AVAILABLE DATA:

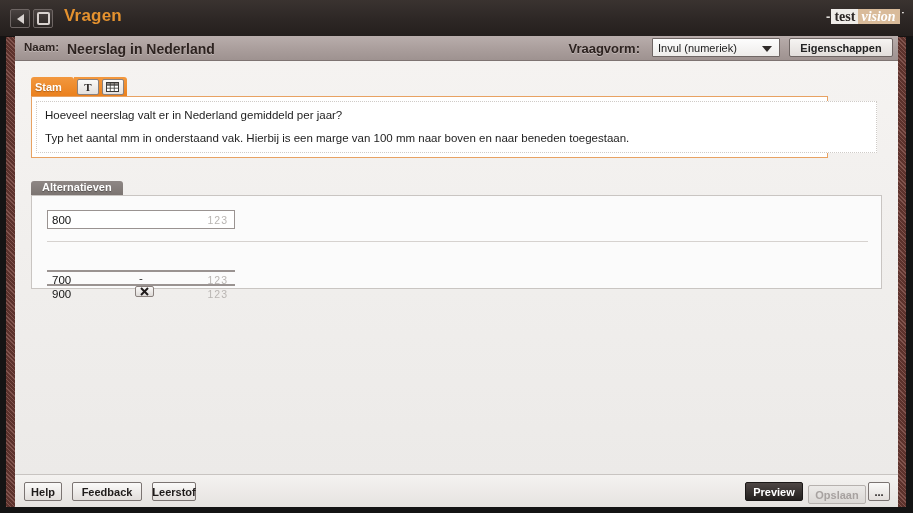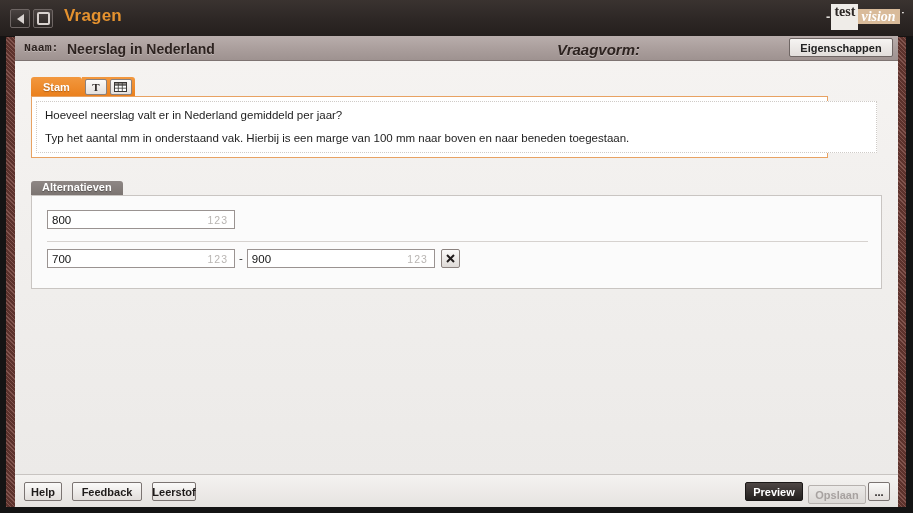--- a/index.html
+++ b/index.html
@@ -101,7 +101,7 @@
     background: #efece8;
     color: #2c2725;
     font-size: 14px; font-weight: bold;
-    padding: 1px 3px 12px 3px;
+    padding: 1px 3px 1px 3px;
     line-height: 13px;
     font-family: "Liberation Serif", serif;
   }

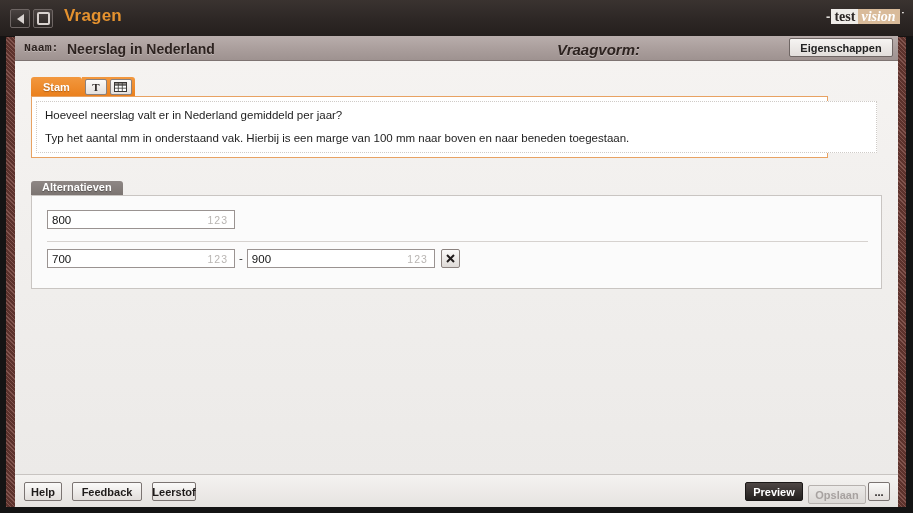--- a/index.html
+++ b/index.html
@@ -131,7 +131,6 @@
     position: absolute; left: 9px; top: 5px;
     font-size: 11.5px; font-weight: bold; color: #2d2320;
     text-shadow: 0 1px 0 rgba(255,255,255,0.28);
-    font-family: Liberation Mono, monospace;
   }
   #namebar .val {
     position: absolute; left: 52px; top: 5px;

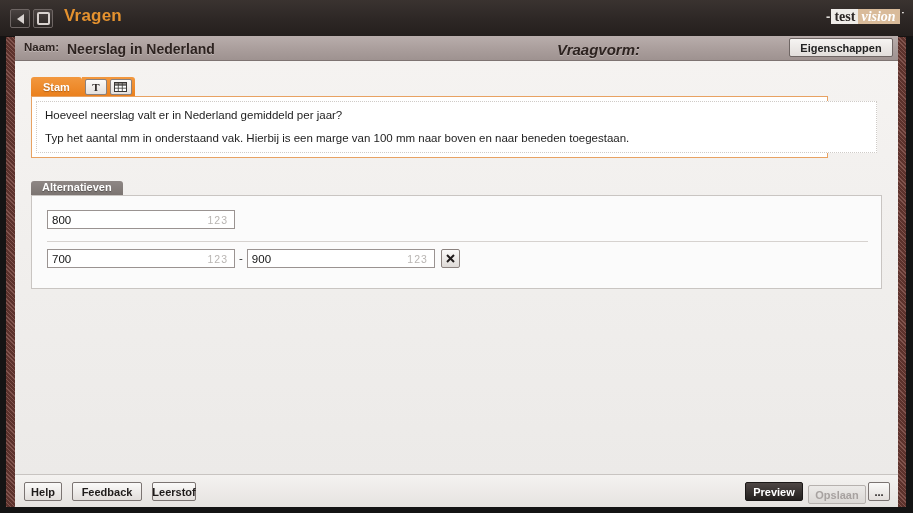--- a/index.html
+++ b/index.html
@@ -139,9 +139,8 @@
   }
   #vraagvorm-label {
     position: absolute; right: 258px; top: 5px;
-    font-size: 15px; font-weight: bold; color: #2d2320;
+    font-size: 13px; font-weight: bold; color: #2d2320;
     text-shadow: 0 1px 0 rgba(255,255,255,0.28);
-    font-style: italic;
   }
   #vraagvorm-select {
     position: absolute; right: 118px; top: 2px;

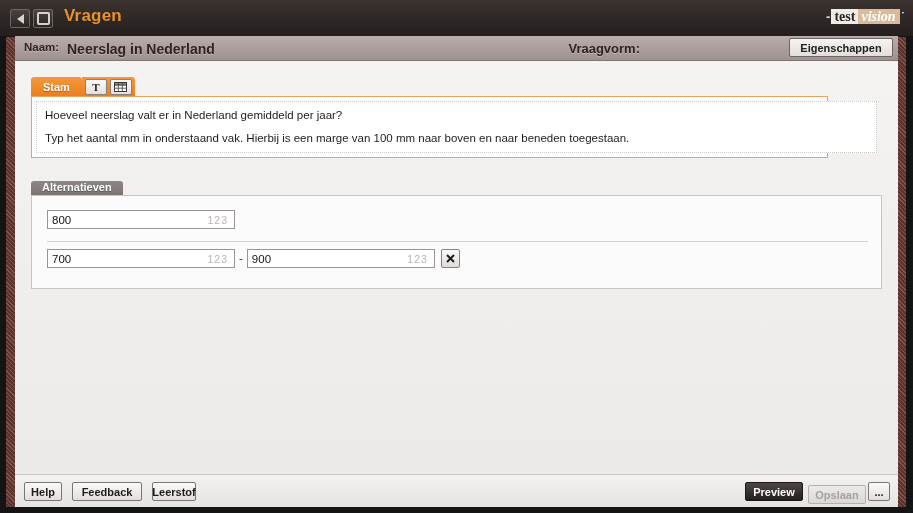--- a/index.html
+++ b/index.html
@@ -423,6 +423,10 @@
 
     <span id="vraagvorm-label">Vraagvorm:</span>
 
+    <div id="vraagvorm-select">
+      <span class="txt">Invul (numeriek)</span>
+      <span class="caret"></span>
+    </div>
 
     <div id="eigenschappen-btn">Eigenschappen</div>
   </div>

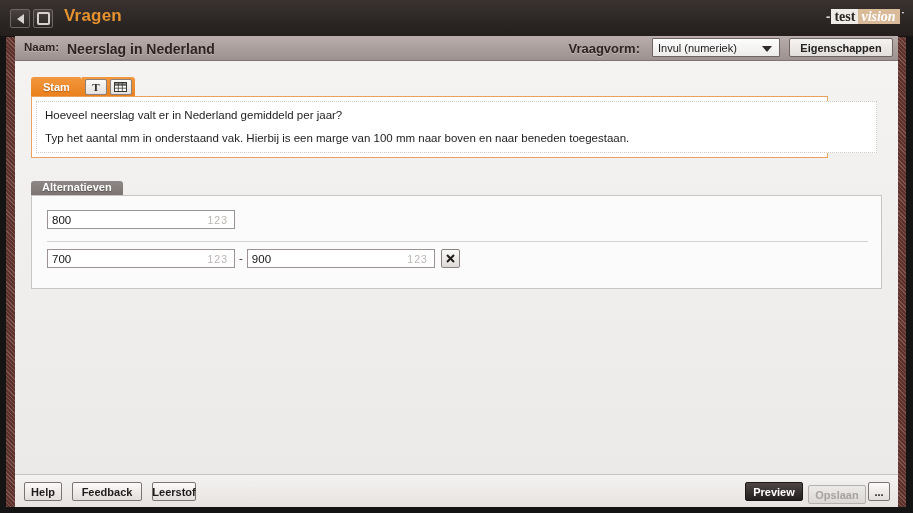--- a/index.html
+++ b/index.html
@@ -195,7 +195,7 @@
     background: linear-gradient(to bottom, #f2983f 0%, #ea7f1b 100%);
     color: #ffffff;
     font-size: 11px; font-weight: bold;
-    padding: 4px 12px 4px 12px;
+    padding: 4px 12px 4px 4px;
     border-radius: 3px 3px 0 0;
     line-height: 12px;
     text-shadow: 0 1px 1px rgba(120,60,0,0.5);

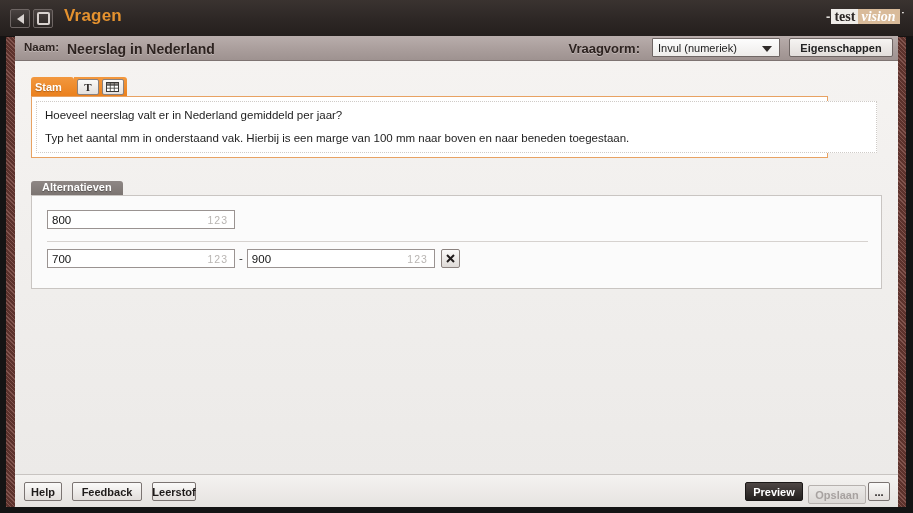--- a/index.html
+++ b/index.html
@@ -284,7 +284,7 @@
     display: flex; align-items: center;
   }
   #alt-row-1 { top: 13px; }
-  #alt-row-2 { top: 52px; }
+  #alt-row-2 { top: 74px; flex-direction: column; }
   #alt-divider {
     position: absolute;
     left: 15px; top: 45px;

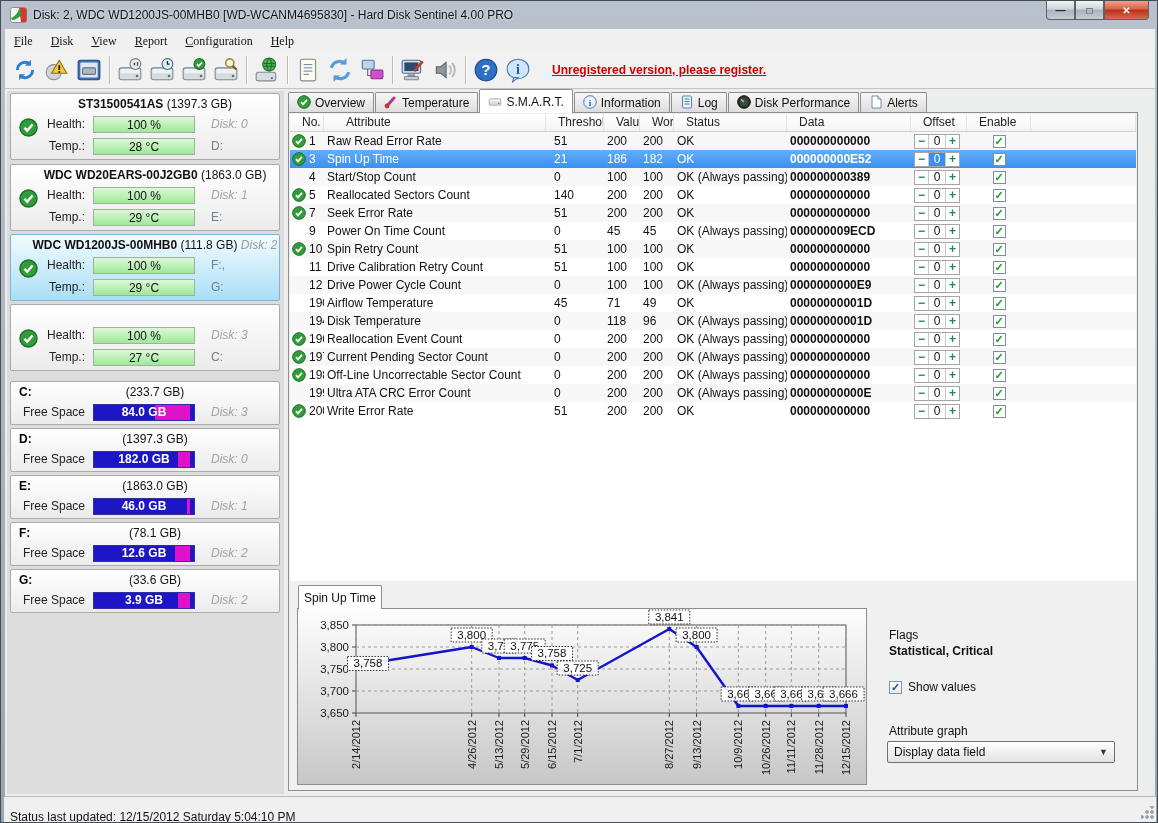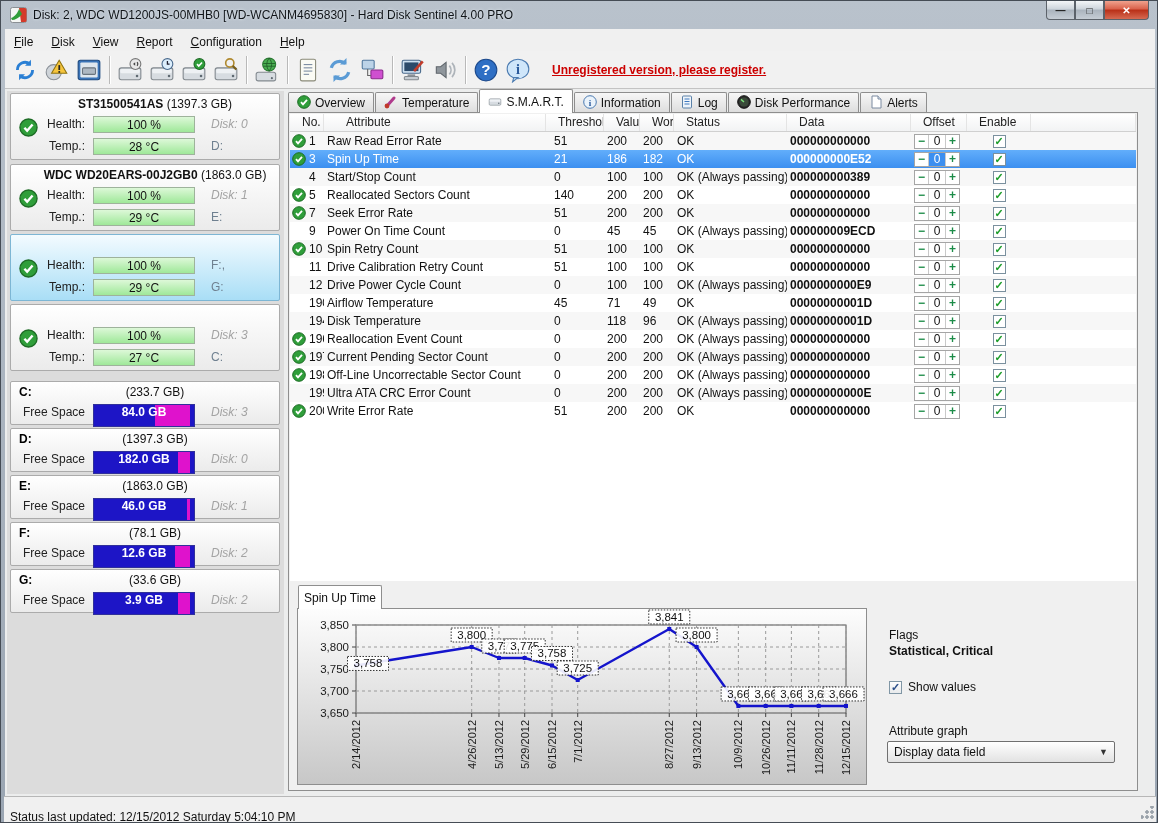--- a/index.html
+++ b/index.html
@@ -20,7 +20,7 @@
 
   
   .menubar { position:absolute; left:4px; top:28px; width:1150px; height:26px; background:#f0f0f0;
-             border-bottom:1px solid #d9d9d9; display:flex; align-items:center; font-size:12px; color:#111; }
+             border-bottom:1px solid #d9d9d9; display:flex; align-items:center; font-size:12px; color:#111;font-family:Liberation Serif, serif; }
   .menubar .mitem { padding:3px 9px; }
   .menubar .mitem u { text-decoration:underline; }
   .toolbar { position:absolute; left:4px; top:50px; width:1150px; height:38px; background:#f1f1f1;

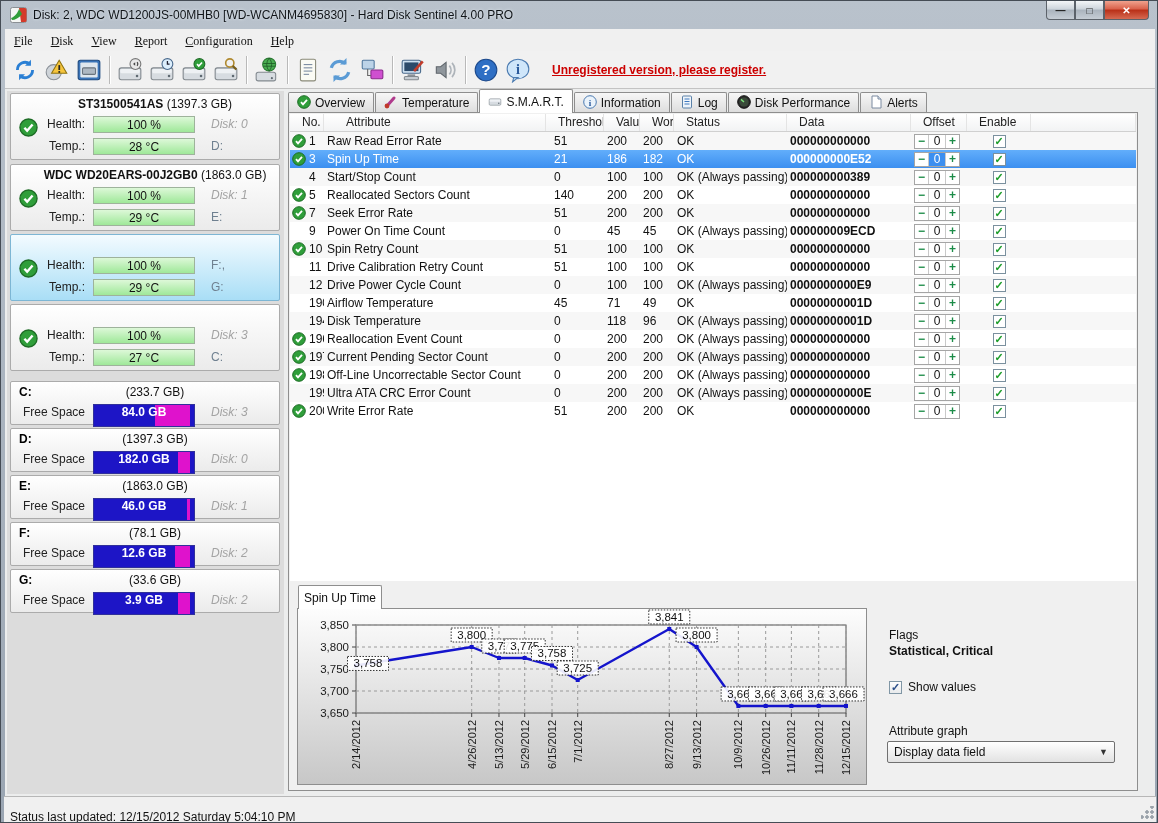--- a/index.html
+++ b/index.html
@@ -305,6 +305,7 @@
           </div>
         </div>
         <div class="card sel" style="top: 143px; height: 67px;">
+          <div class="cardtitle"><b>WDC WD1200JS-00MHB0</b> (111.8 GB) <span class="dsk">Disk: 2</span></div>
           <svg class="statusico" style="top:24px" viewBox="0 0 14 14">
             <circle cx="7" cy="7" r="6.3" fill="#2f9e3a" stroke="#1c6b24"></circle>
             <path d="M4 7.2l2 2.2 4-4.6" fill="none" stroke="#fff" stroke-width="1.8"></path>

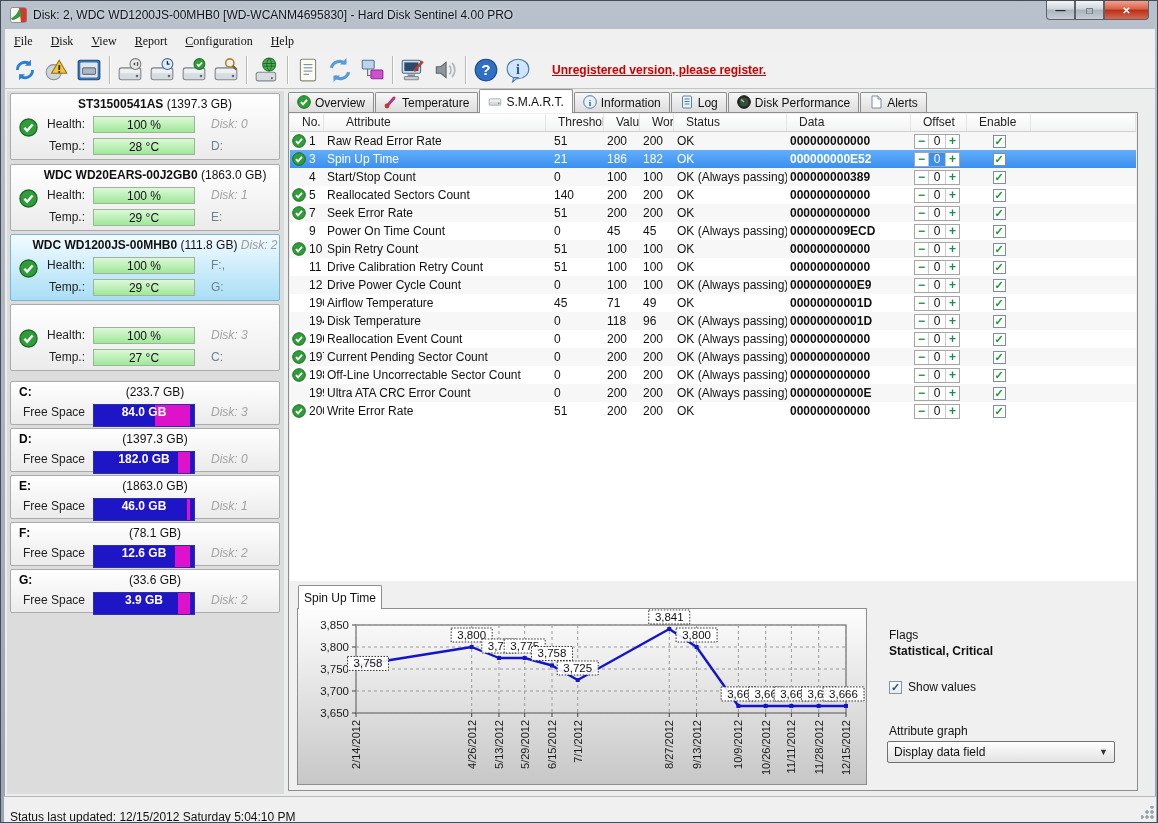--- a/index.html
+++ b/index.html
@@ -48,7 +48,7 @@
   .right.dsk { font-style:italic; color:#a3a3a3; }
   .right.drv { color:#6f8090; }
   .statusico { position:absolute; left:8px; width:19px; height:19px; }
-  .freebar { position:absolute; left:82px; top:0; width:102px; height:23px; border:1px solid #30309a; background:#1d15c6; }
+  .freebar { position:absolute; left:82px; top:0; width:102px; height:17px; border:1px solid #30309a; background:#1d15c6; }
   .freebar .mag { position:absolute; top:0; height:100%; background:#df12cc; }
   .freebar .txt { position:absolute; width:100%; text-align:center; color:#fff; font-weight:bold; font-size:12px; line-height:15px; }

PROMPT:
Pictures are to be left out; the rest of the listing should be printed exactly.

SOLUTION TO THE PROBLEM:
--- a/index.html
+++ b/index.html
@@ -101,7 +101,7 @@
     background: #efece8;
     color: #2c2725;
     font-size: 14px; font-weight: bold;
-    padding: 1px 3px 12px 3px;
+    padding: 1px 3px 1px 3px;
     line-height: 13px;
     font-family: "Liberation Serif", serif;
   }

--- a/index.html
+++ b/index.html
@@ -131,7 +131,6 @@
     position: absolute; left: 9px; top: 5px;
     font-size: 11.5px; font-weight: bold; color: #2d2320;
     text-shadow: 0 1px 0 rgba(255,255,255,0.28);
-    font-family: Liberation Mono, monospace;
   }
   #namebar .val {
     position: absolute; left: 52px; top: 5px;

--- a/index.html
+++ b/index.html
@@ -139,9 +139,8 @@
   }
   #vraagvorm-label {
     position: absolute; right: 258px; top: 5px;
-    font-size: 15px; font-weight: bold; color: #2d2320;
+    font-size: 13px; font-weight: bold; color: #2d2320;
     text-shadow: 0 1px 0 rgba(255,255,255,0.28);
-    font-style: italic;
   }
   #vraagvorm-select {
     position: absolute; right: 118px; top: 2px;

--- a/index.html
+++ b/index.html
@@ -423,6 +423,10 @@
 
     <span id="vraagvorm-label">Vraagvorm:</span>
 
+    <div id="vraagvorm-select">
+      <span class="txt">Invul (numeriek)</span>
+      <span class="caret"></span>
+    </div>
 
     <div id="eigenschappen-btn">Eigenschappen</div>
   </div>

--- a/index.html
+++ b/index.html
@@ -195,7 +195,7 @@
     background: linear-gradient(to bottom, #f2983f 0%, #ea7f1b 100%);
     color: #ffffff;
     font-size: 11px; font-weight: bold;
-    padding: 4px 12px 4px 12px;
+    padding: 4px 12px 4px 4px;
     border-radius: 3px 3px 0 0;
     line-height: 12px;
     text-shadow: 0 1px 1px rgba(120,60,0,0.5);

--- a/index.html
+++ b/index.html
@@ -284,7 +284,7 @@
     display: flex; align-items: center;
   }
   #alt-row-1 { top: 13px; }
-  #alt-row-2 { top: 52px; }
+  #alt-row-2 { top: 74px; flex-direction: column; }
   #alt-divider {
     position: absolute;
     left: 15px; top: 45px;

--- a/index.html
+++ b/index.html
@@ -20,7 +20,7 @@
 
   
   .menubar { position:absolute; left:4px; top:28px; width:1150px; height:26px; background:#f0f0f0;
-             border-bottom:1px solid #d9d9d9; display:flex; align-items:center; font-size:12px; color:#111; }
+             border-bottom:1px solid #d9d9d9; display:flex; align-items:center; font-size:12px; color:#111;font-family:Liberation Serif, serif; }
   .menubar .mitem { padding:3px 9px; }
   .menubar .mitem u { text-decoration:underline; }
   .toolbar { position:absolute; left:4px; top:50px; width:1150px; height:38px; background:#f1f1f1;

--- a/index.html
+++ b/index.html
@@ -305,6 +305,7 @@
           </div>
         </div>
         <div class="card sel" style="top: 143px; height: 67px;">
+          <div class="cardtitle"><b>WDC WD1200JS-00MHB0</b> (111.8 GB) <span class="dsk">Disk: 2</span></div>
           <svg class="statusico" style="top:24px" viewBox="0 0 14 14">
             <circle cx="7" cy="7" r="6.3" fill="#2f9e3a" stroke="#1c6b24"></circle>
             <path d="M4 7.2l2 2.2 4-4.6" fill="none" stroke="#fff" stroke-width="1.8"></path>

--- a/index.html
+++ b/index.html
@@ -48,7 +48,7 @@
   .right.dsk { font-style:italic; color:#a3a3a3; }
   .right.drv { color:#6f8090; }
   .statusico { position:absolute; left:8px; width:19px; height:19px; }
-  .freebar { position:absolute; left:82px; top:0; width:102px; height:23px; border:1px solid #30309a; background:#1d15c6; }
+  .freebar { position:absolute; left:82px; top:0; width:102px; height:17px; border:1px solid #30309a; background:#1d15c6; }
   .freebar .mag { position:absolute; top:0; height:100%; background:#df12cc; }
   .freebar .txt { position:absolute; width:100%; text-align:center; color:#fff; font-weight:bold; font-size:12px; line-height:15px; }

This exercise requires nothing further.